DATA RECORDS
════════

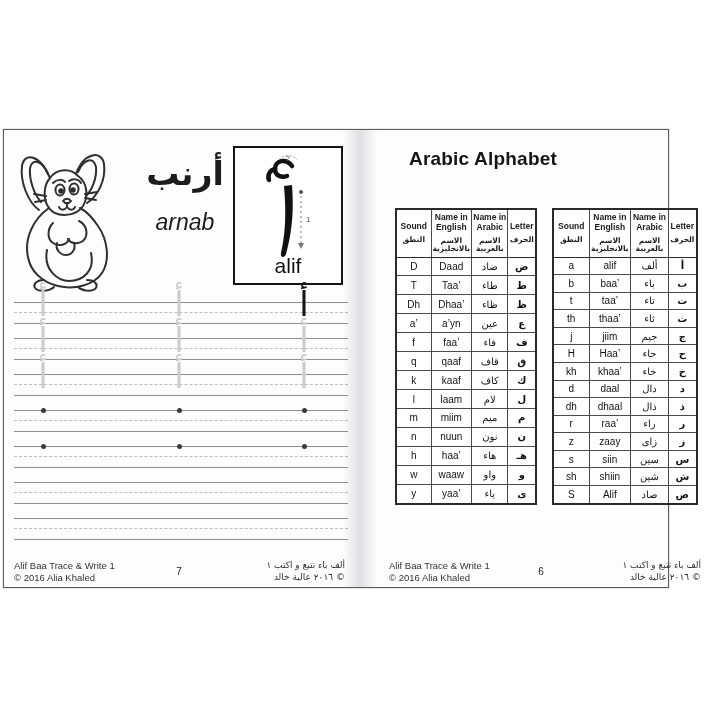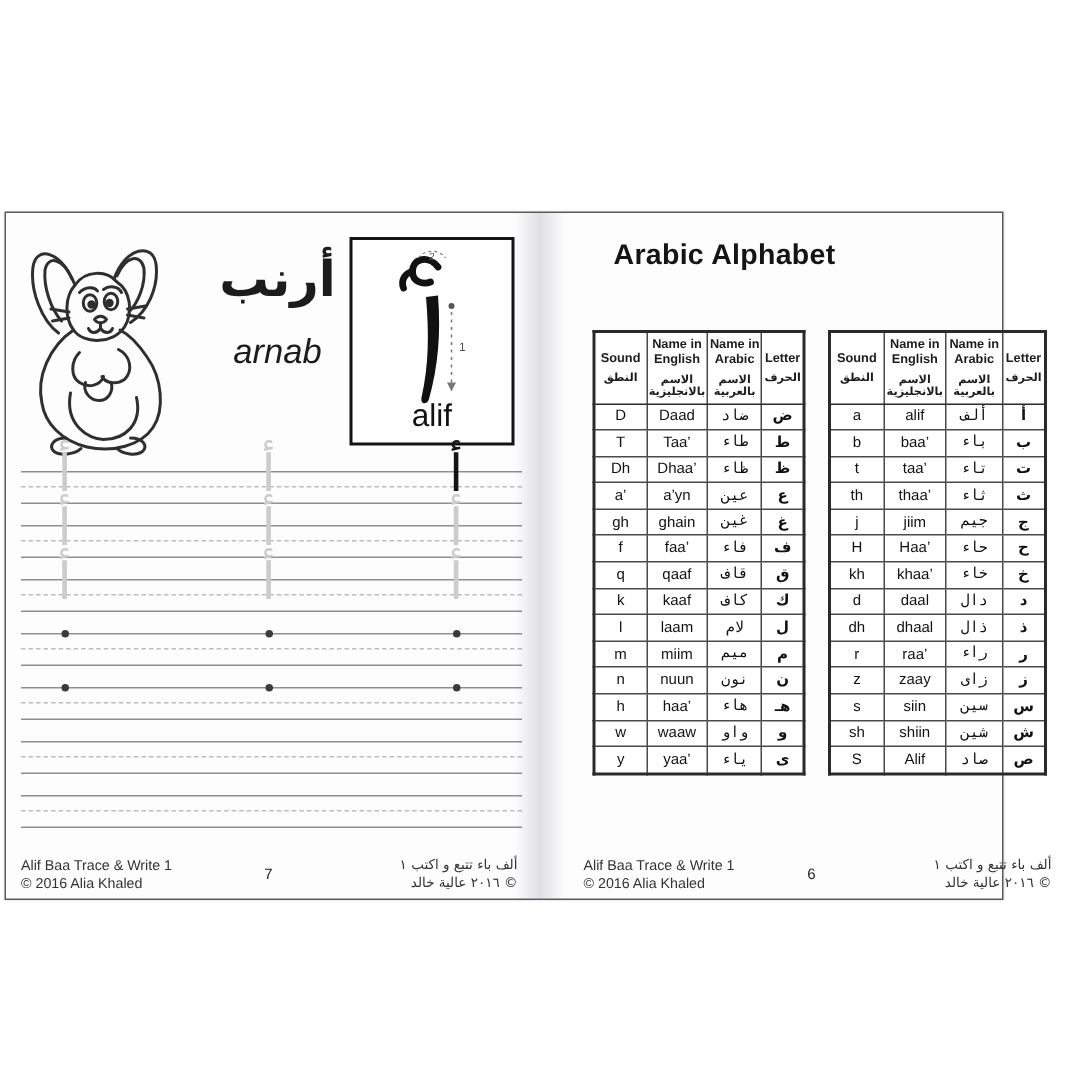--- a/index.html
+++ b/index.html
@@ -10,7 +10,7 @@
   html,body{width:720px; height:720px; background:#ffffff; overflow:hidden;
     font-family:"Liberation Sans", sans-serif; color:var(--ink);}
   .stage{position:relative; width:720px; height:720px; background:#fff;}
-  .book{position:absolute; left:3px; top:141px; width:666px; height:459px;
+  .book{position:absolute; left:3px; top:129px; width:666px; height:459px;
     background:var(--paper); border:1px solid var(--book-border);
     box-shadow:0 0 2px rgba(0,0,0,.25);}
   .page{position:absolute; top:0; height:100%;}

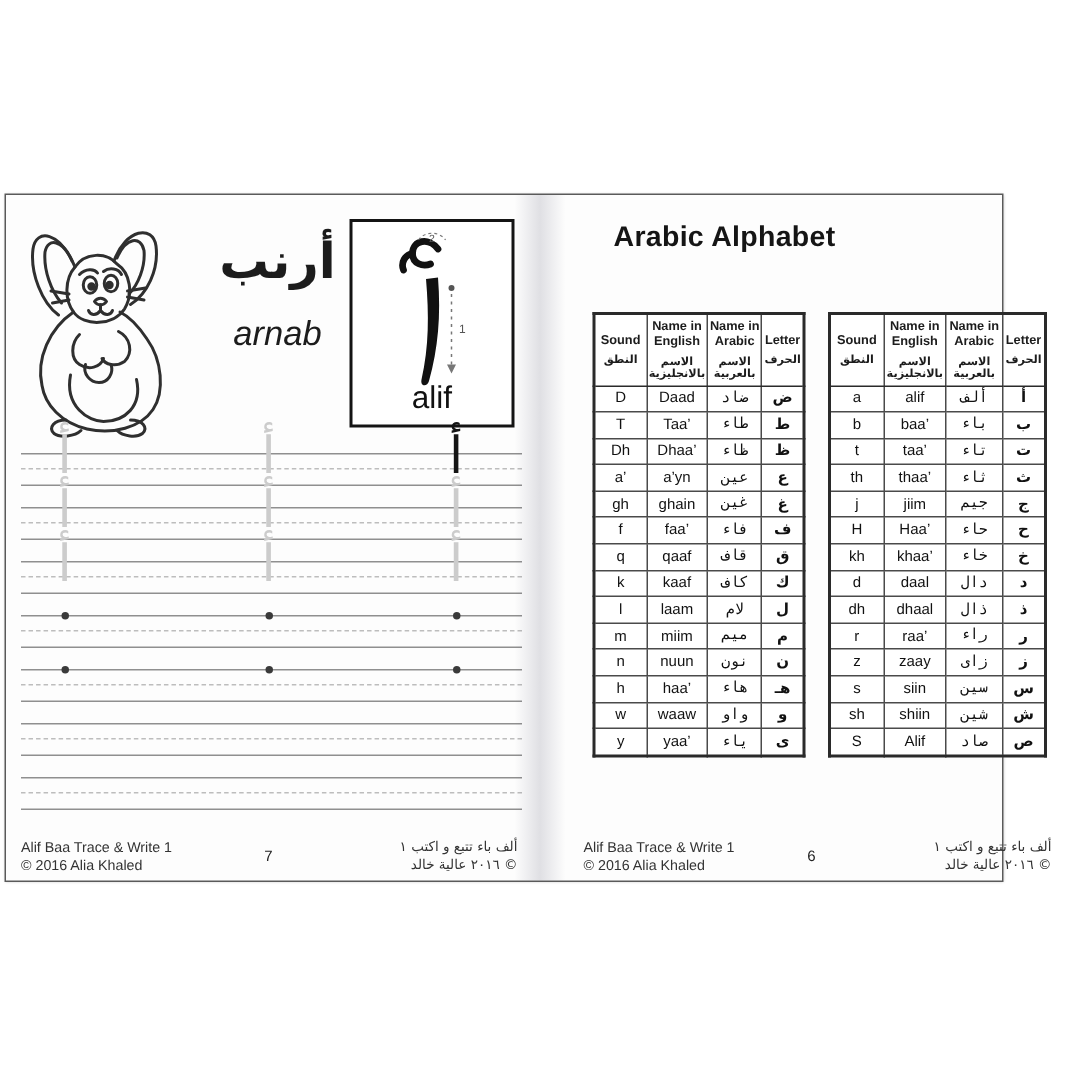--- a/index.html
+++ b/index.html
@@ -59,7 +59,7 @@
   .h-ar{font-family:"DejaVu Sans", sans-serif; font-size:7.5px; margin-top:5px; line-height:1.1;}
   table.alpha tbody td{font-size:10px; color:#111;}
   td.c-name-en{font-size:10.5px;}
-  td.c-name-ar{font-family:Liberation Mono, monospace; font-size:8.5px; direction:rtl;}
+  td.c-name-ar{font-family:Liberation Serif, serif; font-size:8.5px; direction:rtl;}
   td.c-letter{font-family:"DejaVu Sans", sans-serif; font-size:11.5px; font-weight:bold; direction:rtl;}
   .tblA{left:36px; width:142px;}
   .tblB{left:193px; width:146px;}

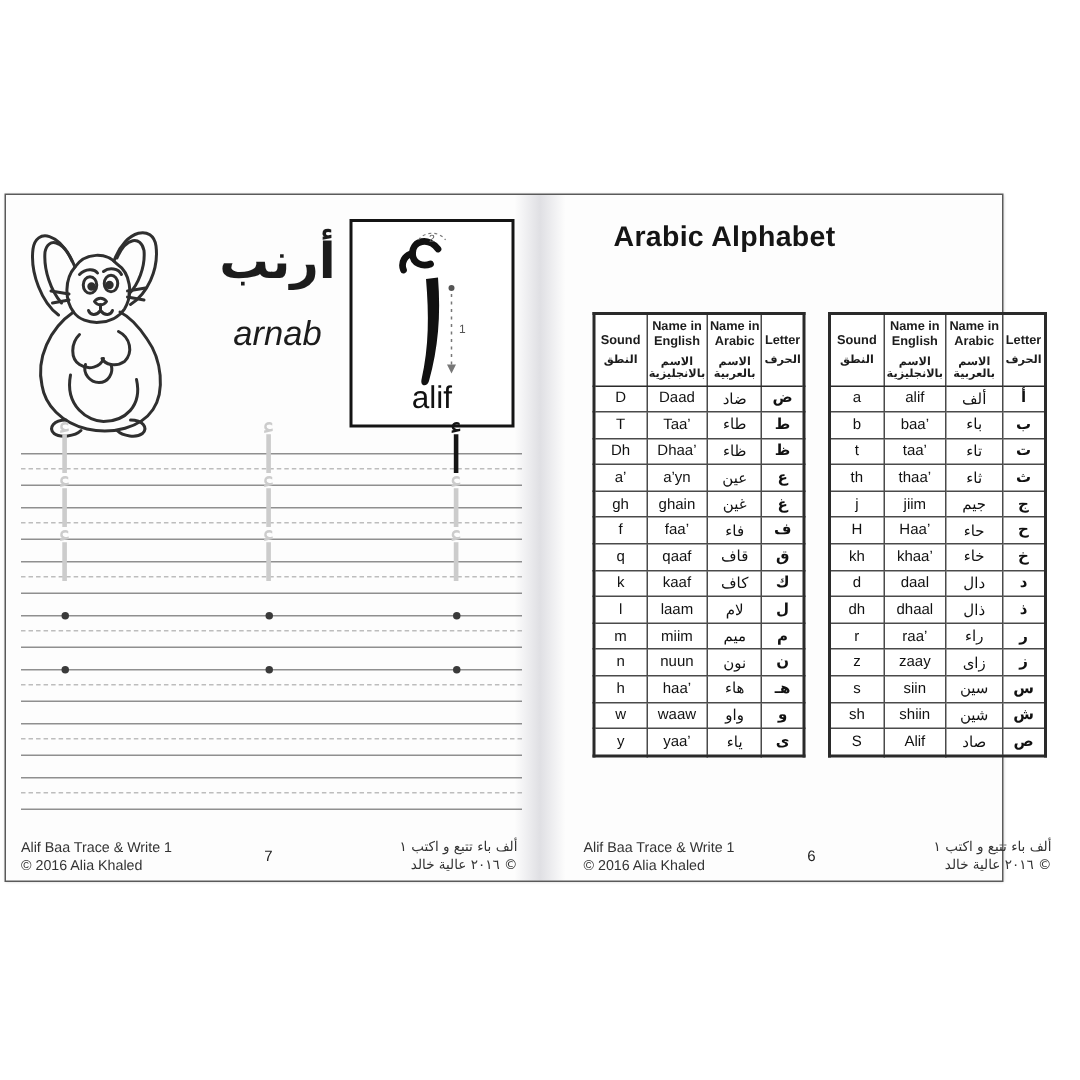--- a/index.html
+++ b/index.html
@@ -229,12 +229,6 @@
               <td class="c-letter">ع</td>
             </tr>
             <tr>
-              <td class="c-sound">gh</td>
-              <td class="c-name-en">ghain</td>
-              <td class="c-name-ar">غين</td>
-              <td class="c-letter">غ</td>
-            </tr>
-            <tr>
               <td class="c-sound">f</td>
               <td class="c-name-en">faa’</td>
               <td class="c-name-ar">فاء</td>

════════

WORK ORDER
Leave the pictures out, and transcribe each of the records exactly.

SOLUTION
--- a/index.html
+++ b/index.html
@@ -10,7 +10,7 @@
   html,body{width:720px; height:720px; background:#ffffff; overflow:hidden;
     font-family:"Liberation Sans", sans-serif; color:var(--ink);}
   .stage{position:relative; width:720px; height:720px; background:#fff;}
-  .book{position:absolute; left:3px; top:141px; width:666px; height:459px;
+  .book{position:absolute; left:3px; top:129px; width:666px; height:459px;
     background:var(--paper); border:1px solid var(--book-border);
     box-shadow:0 0 2px rgba(0,0,0,.25);}
   .page{position:absolute; top:0; height:100%;}

--- a/index.html
+++ b/index.html
@@ -59,7 +59,7 @@
   .h-ar{font-family:"DejaVu Sans", sans-serif; font-size:7.5px; margin-top:5px; line-height:1.1;}
   table.alpha tbody td{font-size:10px; color:#111;}
   td.c-name-en{font-size:10.5px;}
-  td.c-name-ar{font-family:Liberation Mono, monospace; font-size:8.5px; direction:rtl;}
+  td.c-name-ar{font-family:Liberation Serif, serif; font-size:8.5px; direction:rtl;}
   td.c-letter{font-family:"DejaVu Sans", sans-serif; font-size:11.5px; font-weight:bold; direction:rtl;}
   .tblA{left:36px; width:142px;}
   .tblB{left:193px; width:146px;}

--- a/index.html
+++ b/index.html
@@ -229,12 +229,6 @@
               <td class="c-letter">ع</td>
             </tr>
             <tr>
-              <td class="c-sound">gh</td>
-              <td class="c-name-en">ghain</td>
-              <td class="c-name-ar">غين</td>
-              <td class="c-letter">غ</td>
-            </tr>
-            <tr>
               <td class="c-sound">f</td>
               <td class="c-name-en">faa’</td>
               <td class="c-name-ar">فاء</td>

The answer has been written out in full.